§ WHAT THE EXERCISE ASKS:
Search the data for the word "none". Reproduce every line where it is found.
START EXERCISE INPUTS
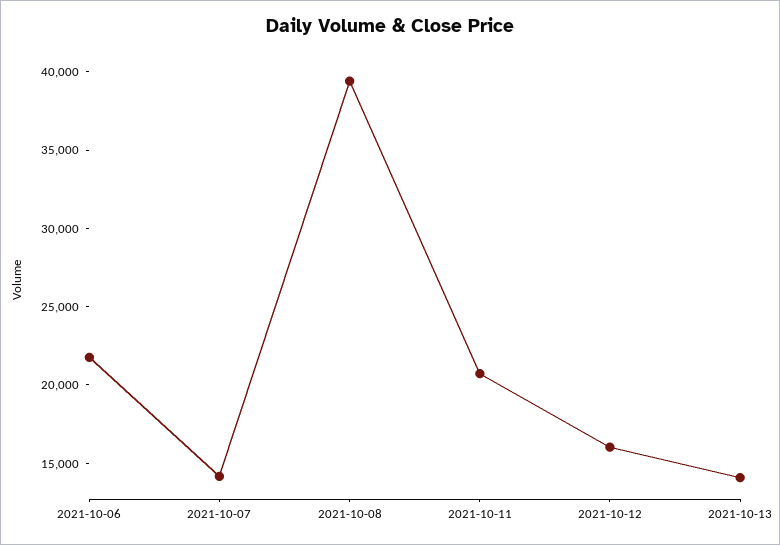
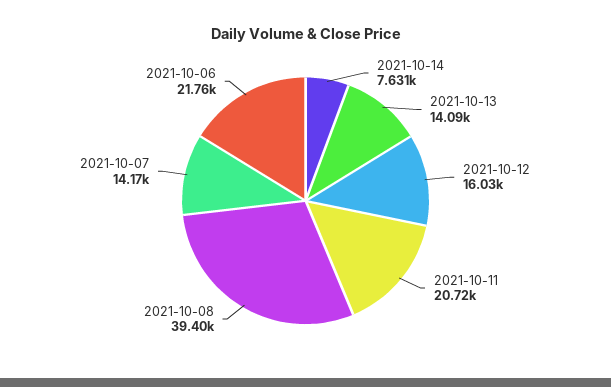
2021-10-14: none -> 7631

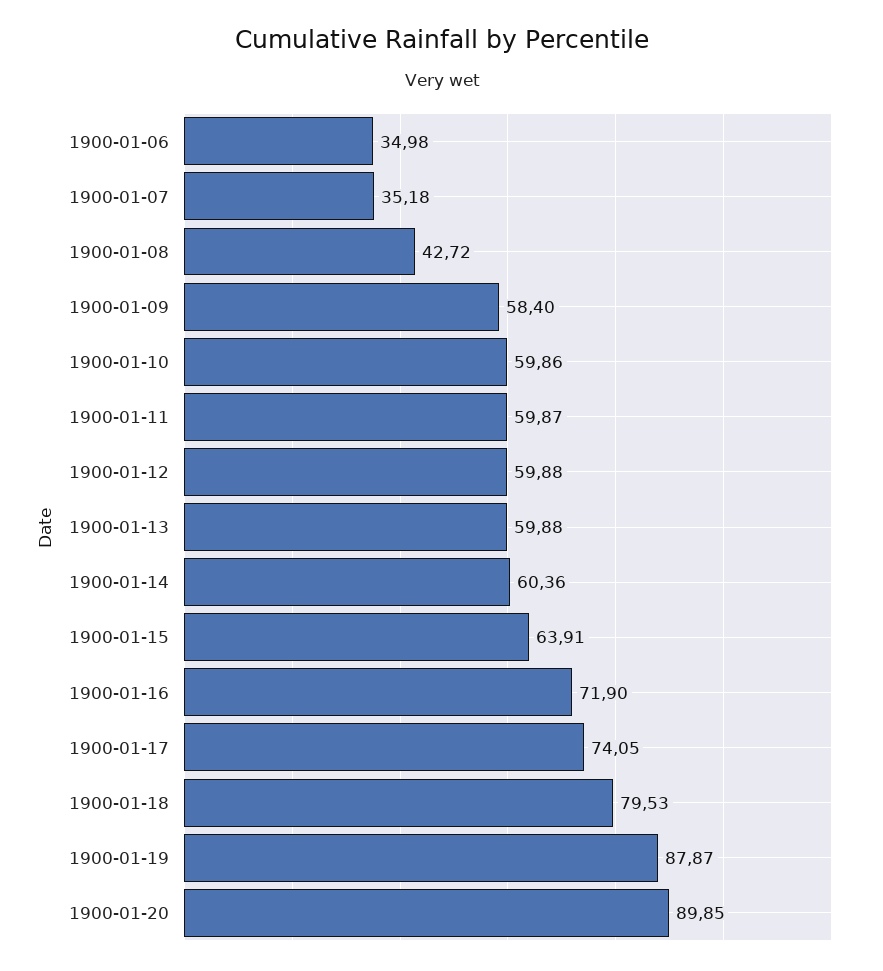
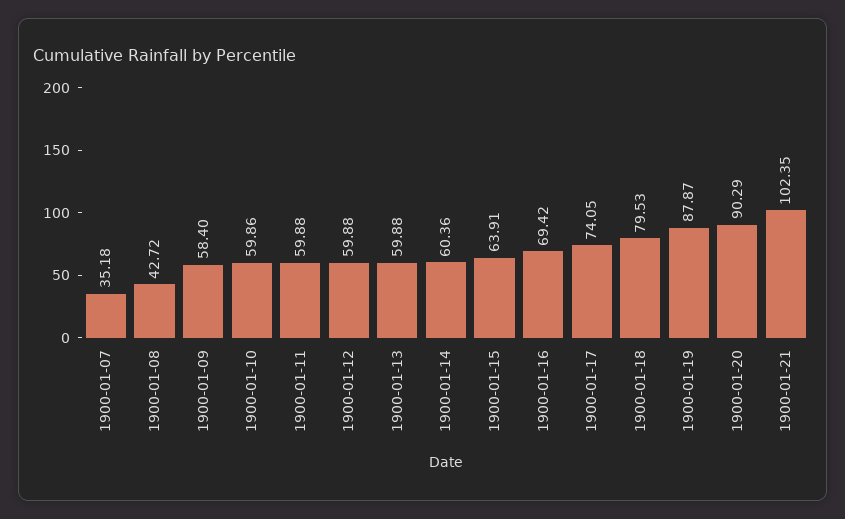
1900-01-06: 34.98 -> none
1900-01-11: 59.87 -> 59.88
1900-01-16: 71.9 -> 69.42
1900-01-20: 89.85 -> 90.29
1900-01-21: none -> 102.35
END EXERCISE INPUTS
§ RESPONSE BELOW:
2021-10-14: none -> 7631
1900-01-06: 34.98 -> none
1900-01-21: none -> 102.35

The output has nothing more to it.